The leper’s deliverance and healing and restoration were immediate.  For us they are part of an often lengthy process, the infrastructure of which was put in place all those thousands of years ago in Palestine.  For that humanly insuperable gap between creation and glory, between the beginning and the Divinely intended end, has been spanned by Our Lord’s Crucifixion, Resurrection and Ascension, and by the coming of the Holy Spirit at Pentecost.

These unique and pivotal events are the foundation and piers of the bridge of salvation, linking humankind’s creation and future glory.  It needs to be completed for each individual by God’s gifts to him or her of redemption, forgiveness, restoration and renewal.
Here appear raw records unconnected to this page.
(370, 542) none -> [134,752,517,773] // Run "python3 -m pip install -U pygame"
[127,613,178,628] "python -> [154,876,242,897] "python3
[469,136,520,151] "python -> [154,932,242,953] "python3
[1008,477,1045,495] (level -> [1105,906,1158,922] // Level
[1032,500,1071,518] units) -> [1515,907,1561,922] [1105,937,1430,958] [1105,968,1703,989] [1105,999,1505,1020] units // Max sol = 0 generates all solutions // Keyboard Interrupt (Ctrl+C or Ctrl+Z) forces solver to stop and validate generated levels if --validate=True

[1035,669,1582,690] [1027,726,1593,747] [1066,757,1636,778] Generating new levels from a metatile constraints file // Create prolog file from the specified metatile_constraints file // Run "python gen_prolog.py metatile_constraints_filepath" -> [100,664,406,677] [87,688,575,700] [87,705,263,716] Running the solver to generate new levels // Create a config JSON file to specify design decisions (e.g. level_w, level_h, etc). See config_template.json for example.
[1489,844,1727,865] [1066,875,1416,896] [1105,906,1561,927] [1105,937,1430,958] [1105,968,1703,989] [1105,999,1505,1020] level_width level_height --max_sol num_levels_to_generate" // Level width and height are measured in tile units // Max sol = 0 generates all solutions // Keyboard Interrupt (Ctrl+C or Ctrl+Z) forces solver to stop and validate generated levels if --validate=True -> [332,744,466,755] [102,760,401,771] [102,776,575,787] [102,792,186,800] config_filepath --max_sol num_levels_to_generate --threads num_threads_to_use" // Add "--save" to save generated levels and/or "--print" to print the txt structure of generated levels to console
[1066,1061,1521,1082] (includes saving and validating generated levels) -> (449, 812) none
For, created by God in his own image, we have to be transformed by him into his own likeness.  So St John, looking ahead to salvation’s consummation, said: we know that “…we will be like him, for we will see him as he is” (NRSV, 1 John 3:2).  Thus salvation here is continued as salvation hereafter.  As Jesus said in the Temple at the Feast of Dedication, “My sheep hear my voice.  I know them, and they follow me.  I give them eternal life, and they will never perish” (NRSV, John 10:27,28, our emphasis).

However, it has to be recognised that eternal life, which is salvation’s fruit both here and hereafter, is offered: it is not imposed.  It is a gift, but a gift that can be refused.  In the words of the Book of Ecclesiasticus, “Man has life and death before him; whichever a man likes better will be given him” (Jerusalem Bible, 15:17).
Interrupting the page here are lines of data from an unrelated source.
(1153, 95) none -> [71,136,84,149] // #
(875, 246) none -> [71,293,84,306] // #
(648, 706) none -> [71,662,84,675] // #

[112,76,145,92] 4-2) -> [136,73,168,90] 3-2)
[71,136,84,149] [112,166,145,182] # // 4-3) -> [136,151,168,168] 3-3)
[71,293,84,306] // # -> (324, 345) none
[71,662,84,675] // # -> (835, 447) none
The tenth leper who “…turned back, praising God with a loud voice” and “prostrated himself at Jesus’ feet and thanked him” (NRSV, Luke 17:15,16), he has his counterpart today in those innumerable Christians who week by week gather at the Sunday Eucharist.

For the Eucharist, whose very name means thanksgiving, is the Divinely instituted means by which the redeemed, the blessed company of all faithful people, give thanks to God for their salvation which his Son Jesus Christ has given them.

And given is the operative word from first to last.  As St John affirmed, “…God so loved the world that he gave his only Son…that the world might be saved through him” (NRSV, John 3:16,17, our emphases).  And in the furtherance of his Father’s will the Son himself declared that he had come “…to give his life a ransom for many” (NRSV, Mark 10:45, our emphasis).

So too in the Eucharist, we have no thank offering of our own to make that could remotely be worthy of all that we have been given.  So our Divine Lord in his love and generosity responds to our need.  In becoming man he became one of us and one with us, and then he went further.  He formed his Church to be his Body, and in the Eucharist he gives himself on the altar to be the Church’s own thank offering for the salvation which the Father has wrought for us in him.  And in offering him, Crucified, Risen and Ascended we offer the very sacrifice which he made for us and our salvation.

Let St Paul sum it all up for us, “Thanks be to God for his inexpressible gift!” (RSV, 2 Corinthians 9:15).